Apesar da oposição do presidente da Federal Communications Commission (FCC),
James Fly, Franklin D. Roosevelt permitiu secretamente que a Secretaria de
Justiça vigiasse indivíduos “subversivos” e os suspeitos de espionagem.
Sua concepção de subversão revelou-se, no mínimo, ampla, e
Hoover não utilizava seus novos poderes apenas para buscar informação sobre os
nazistas. William Sullivan, seu assistente, contaria que, durante a guerra, o
FBI recorria regularmente a escutas sem dispor de mandatos: “Com o futuro do
país em jogo, obter o consentimento de Washington era uma formalidade inútil.
Muitos anos depois [do fim do conflito], o FBI continuava a escutar as
conversas sem autorização do procurador-geral”, explicou Sullivan. Em outros
termos, a história das escutas ilegais nos Estados Unidos parece um deslize dos
agentes do FBI a fim de, pouco a pouco, desviar essa prática de sua missão
inicial – identificar simpatizantes nazistas – e torná-la instrumento de
vigilância de militantes de direitos civis, dirigentes sindicais, trabalhadores
sociais, cristãos progressistas e pessoas suspeitas de comunismo.
A partir de 1950, no contexto da caça às bruxas lançada pelo
senador anticomunista Joseph McCarthy, o FBI aproveitou crenças inspiradas pela
Guerra Fria para levar adiante suas escutas ilegais – apesar da oposição dos
tribunais, que se recusaram a afiançar esses pequenos arranjos com a lei.
Assim, durante o processo de Judith Coplon, acusada de ser agente da KGB – o
serviço secreto soviético –, o FBI revelou que havia registrado conversas da
acusada com seu advogado. Resultado: a Corte de Apelação cassou a condenação
formulada em primeira instância.
Os anos que se seguiram à morte de Hoover, em 1972,
trouxeram novas revelações sobre as intrusões ilegais do FBI e da CIA na vida
privada dos norte-americanos. As comissões Church e Pike,4 em 1975, revelaram
as vastas campanhas de vigilância com alvo em cidadãos engajados em atividades
políticas perfeitamente legais. O caso tornou-se manchete de todos os jornais,
e a opinião pública se revoltou. Mas o Congresso não demorou a abandonar as
investigações.
Os estragos do Patriot Act
Novo escândalo em 1978: durante uma audiência diante do
subcomitê de informação do Senado, David Watters, ex-engenheiro de
telecomunicações da CIA, afirmou que a NSA vigiava e gravava milhões de
conversas telefônicas nos Estados Unidos e em outros países. Esse depoimento
deixou a população em fúria, mas não havia nada a fazer: em outubro de 1978, o
presidente James Carter promulgou o Foreign Intelligence Surveillance Act
(Fisa), que estabelecia um sistema jurídico secreto para zelar pela “segurança
nacional”. Uma vitória para o pequeno mundo da informação, que militava havia
anos pela legalização das escutas. O número de autorizações liberadas no âmbito
dessa lei não parou de aumentar nas últimas décadas (de 332, em 1980, passou
para 2.224, em 2006), enquanto os indeferimentos ainda permanecem ridiculamente
baixos: somente cinco em 22.990 pedidos entre 1979 e 2006.
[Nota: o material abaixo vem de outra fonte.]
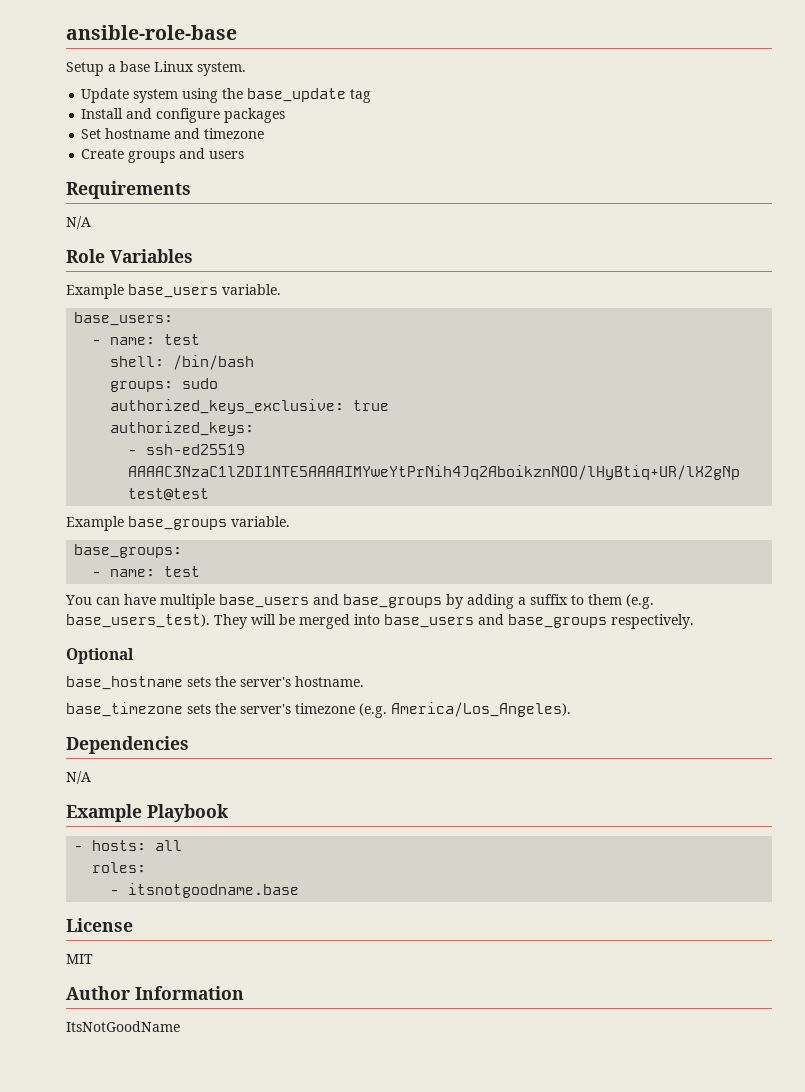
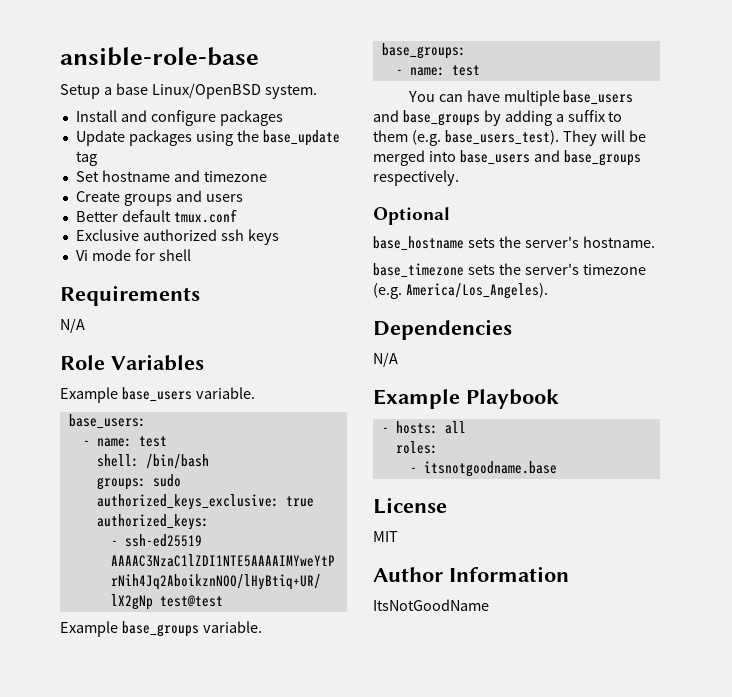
- Setup a base Linux system.
+ Setup a base Linux/OpenBSD system.
- Update system using the base_update tag
  Install and configure packages
+ Update packages using the base_update tag
+ Better default tmux.conf
+ Exclusive authorized ssh keys
+ Vi mode for shell

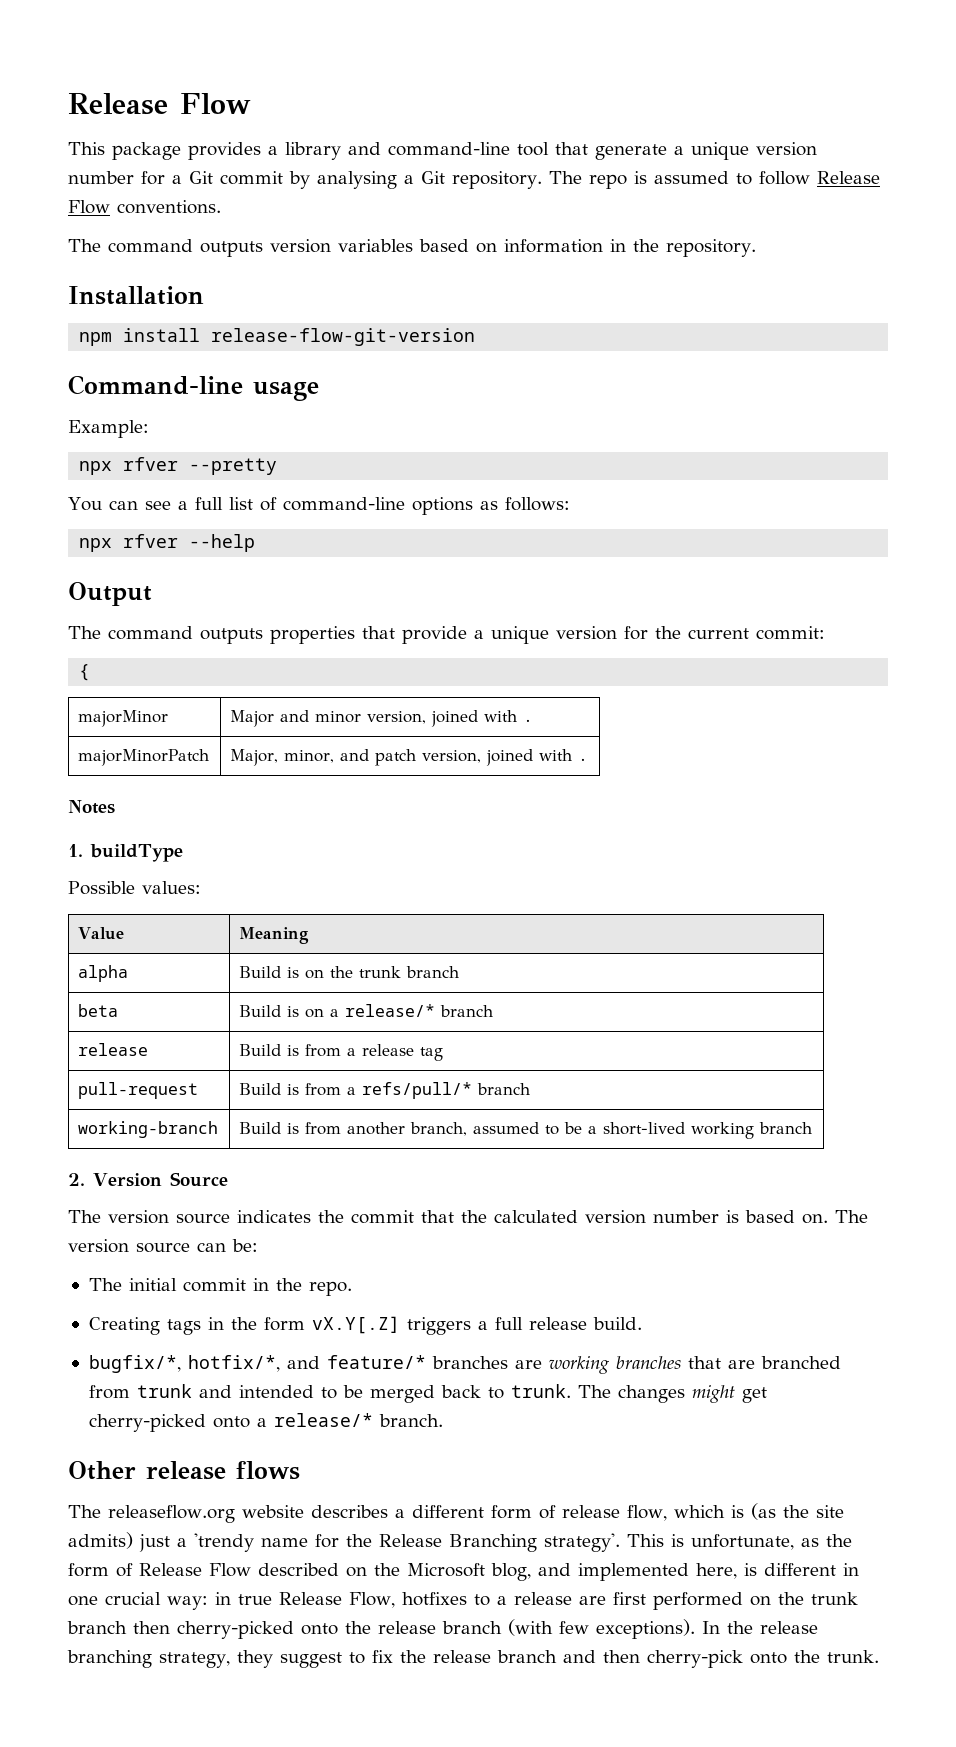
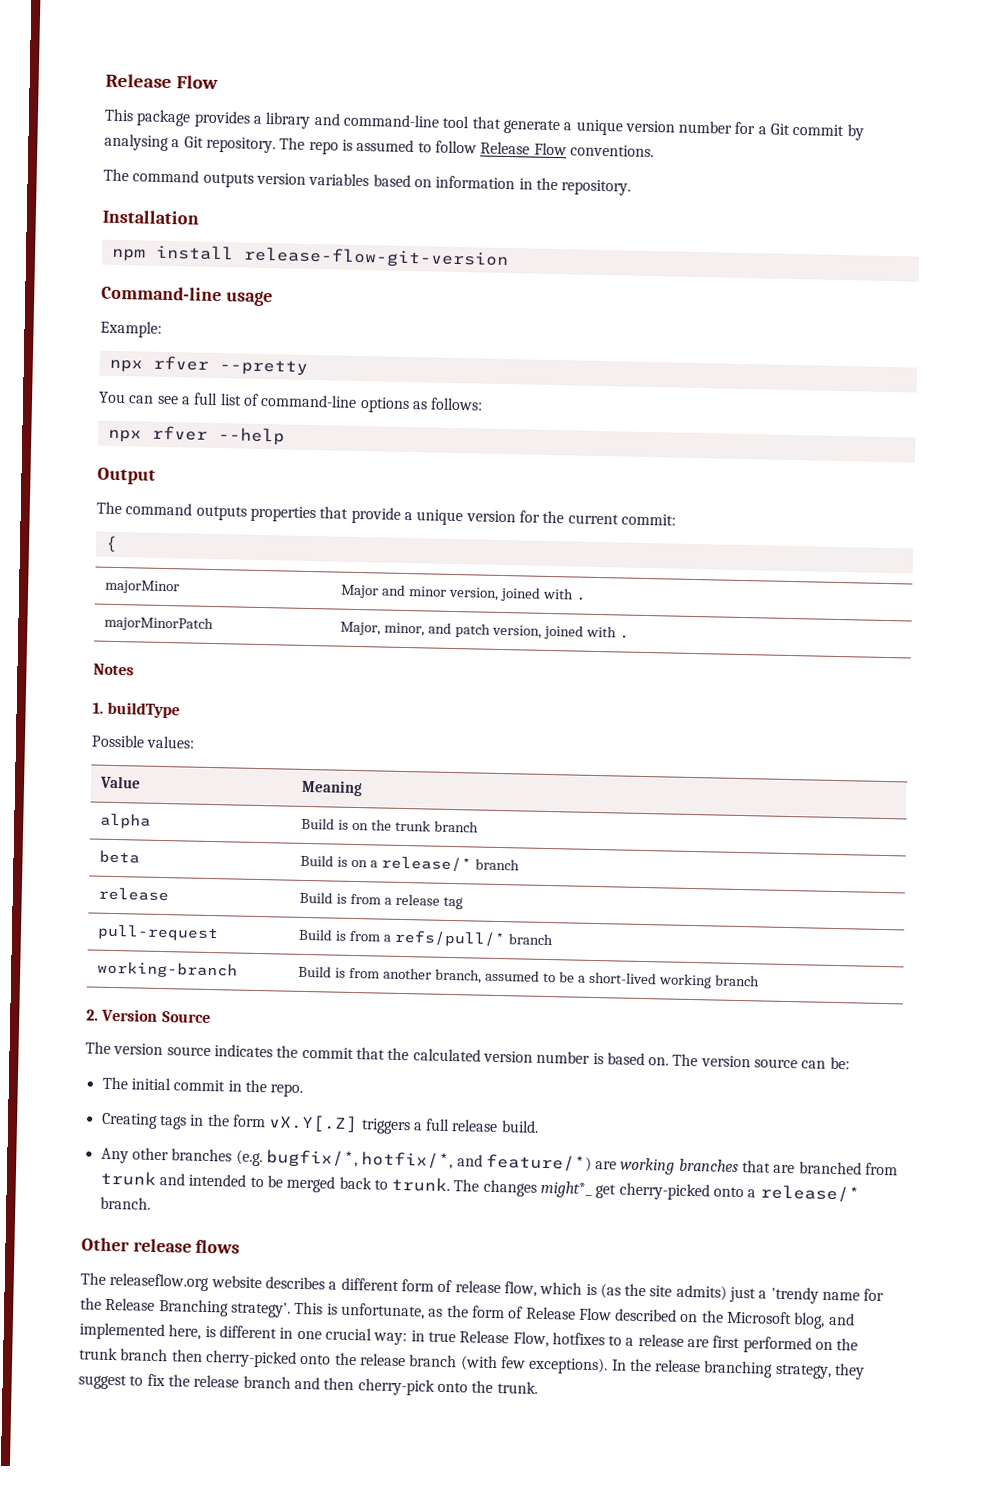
- bugfix/*, hotfix/*, and feature/* branches are working branches that are branched from trunk and intended to be merged back to trunk.
+ Any other branches (e.g. bugfix/*, hotfix/*, and feature/*) are working branches that are branched from trunk and intended to be merged back to trunk.
- The changes might get cherry-picked onto a release/* branch.
+ The changes might*_ get cherry-picked onto a release/* branch.

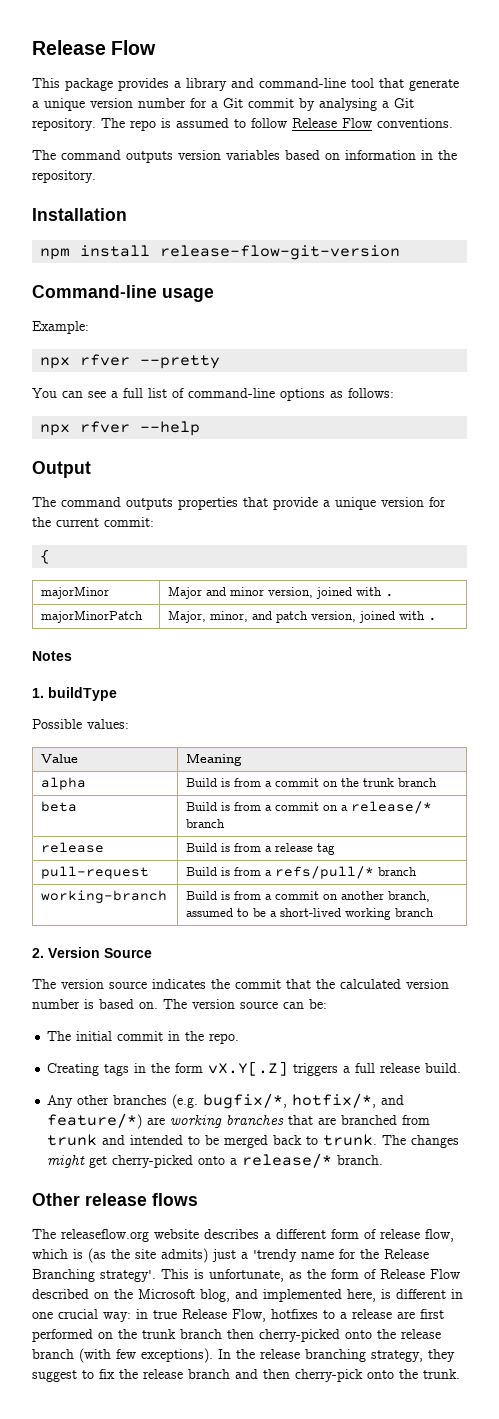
- alpha | Build is on the trunk branch
+ alpha | Build is from a commit on the trunk branch
- beta | Build is on a release/* branch
+ beta | Build is from a commit on a release/* branch
- working-branch | Build is from another branch, assumed to be a short-lived working branch
+ working-branch | Build is from a commit on another branch, assumed to be a short-lived working branch
- The changes might*_ get cherry-picked onto a release/* branch.
+ The changes might get cherry-picked onto a release/* branch.

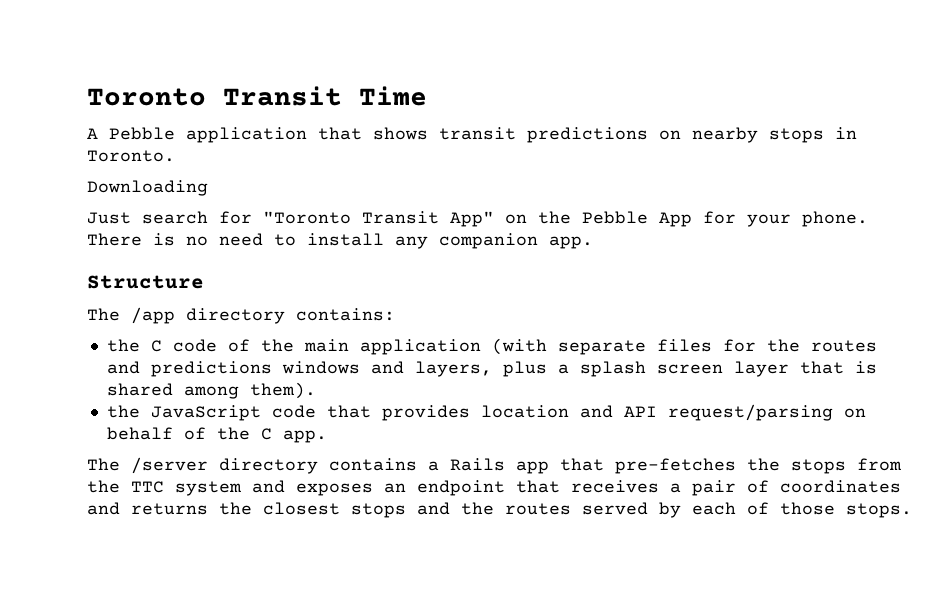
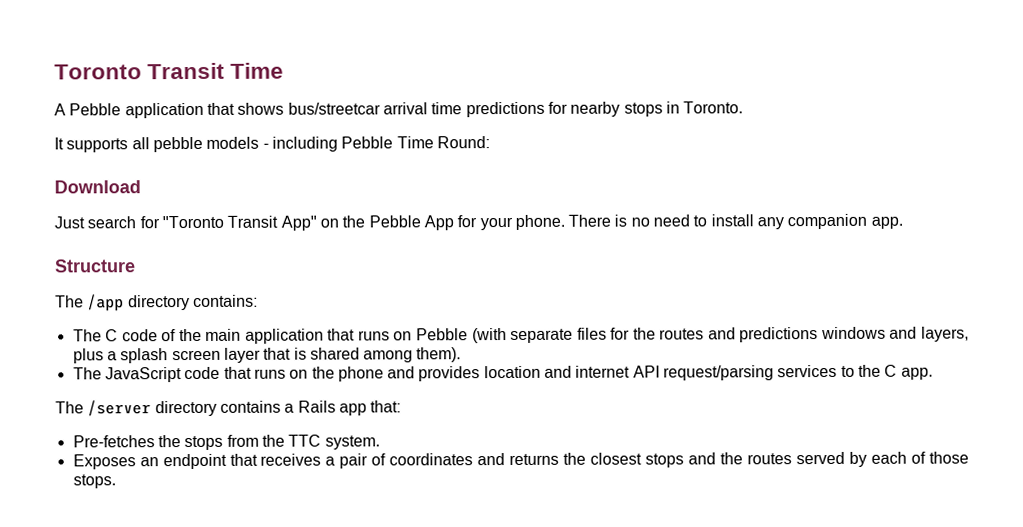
- A Pebble application that shows transit predictions on nearby stops in Toronto.
+ A Pebble application that shows bus/streetcar arrival time predictions for nearby stops in Toronto.
- Downloading
+ It supports all pebble models - including Pebble Time Round:
+ Download
- the C code of the main application (with separate files for the routes and predictions windows and layers, plus a splash screen layer that is shared among them).
+ The C code of the main application that runs on Pebble (with separate files for the routes and predictions windows and layers, plus a splash screen layer that is shared among them).
- the JavaScript code that provides location and API request/parsing on behalf of the C app.
+ The JavaScript code that runs on the phone and provides location and internet API request/parsing services to the C app.
- The /server directory contains a Rails app that pre-fetches the stops from the TTC system and exposes an endpoint that receives a pair of coordinates and returns the closest stops and the routes served by each of those stops.
+ The /server directory contains a Rails app that:
+ Pre-fetches the stops from the TTC system.
+ Exposes an endpoint that receives a pair of coordinates and returns the closest stops and the routes served by each of those stops.

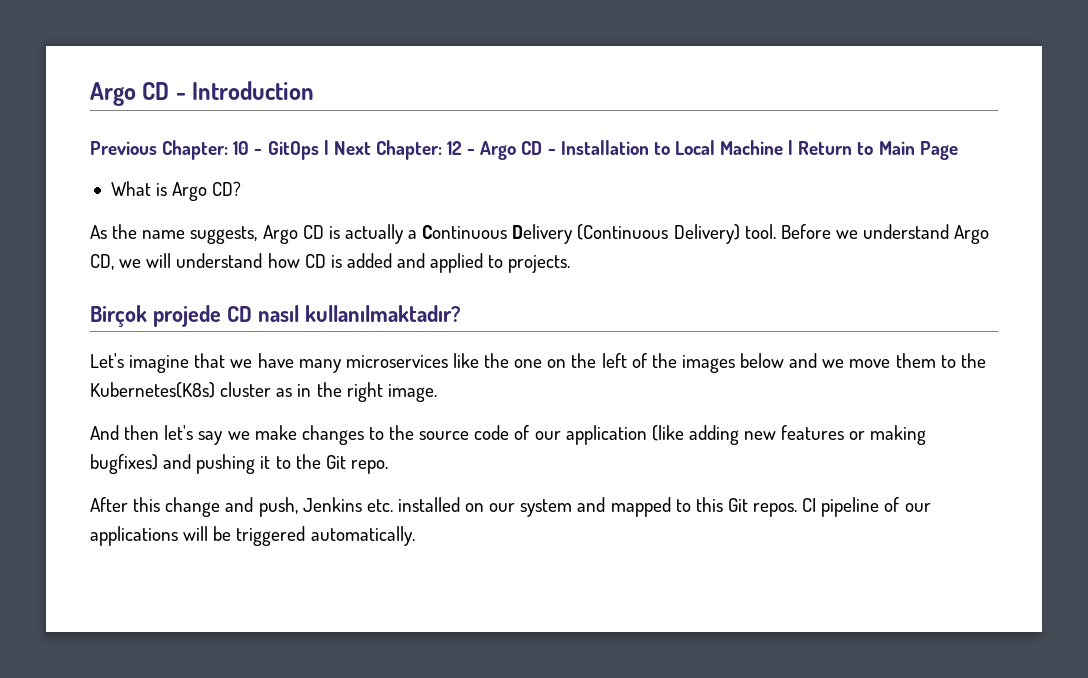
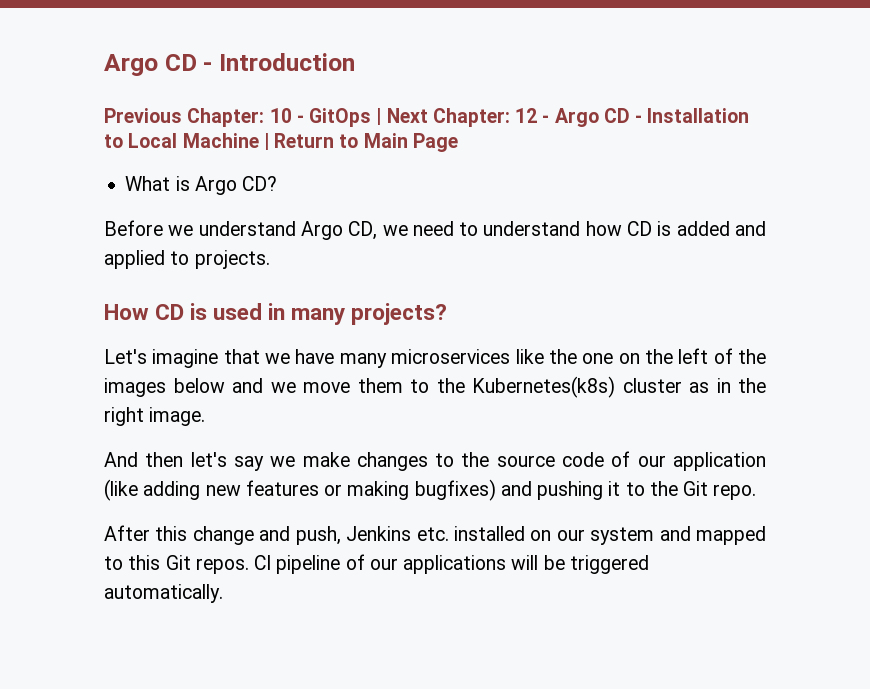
- As the name suggests, Argo CD is actually a Continuous Delivery (Continuous Delivery) tool. Before we understand Argo CD, we will understand how CD is added and applied to projects.
+ Before we understand Argo CD, we need to understand how CD is added and applied to projects.
- Birçok projede CD nasıl kullanılmaktadır?
+ How CD is used in many projects?
- Let's imagine that we have many microservices like the one on the left of the images below and we move them to the Kubernetes(K8s) cluster as in the right image.
+ Let's imagine that we have many microservices like the one on the left of the images below and we move them to the Kubernetes(k8s) cluster as in the right image.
A internet, no início, era utilizada somente por militares e
pesquisadores; com a abertura da rede mundial ao grande público, novos
problemas surgiram. Antes da adoção do Electronic Communications Privacy Act,
em 1986, era legal interceptar e-mails que circulavam por linhas telefônicas.
Com a publicação dessa lei, as comunicações eletrônicas se beneficiavam das
mesmas proteções legais que as conversas telefônicas.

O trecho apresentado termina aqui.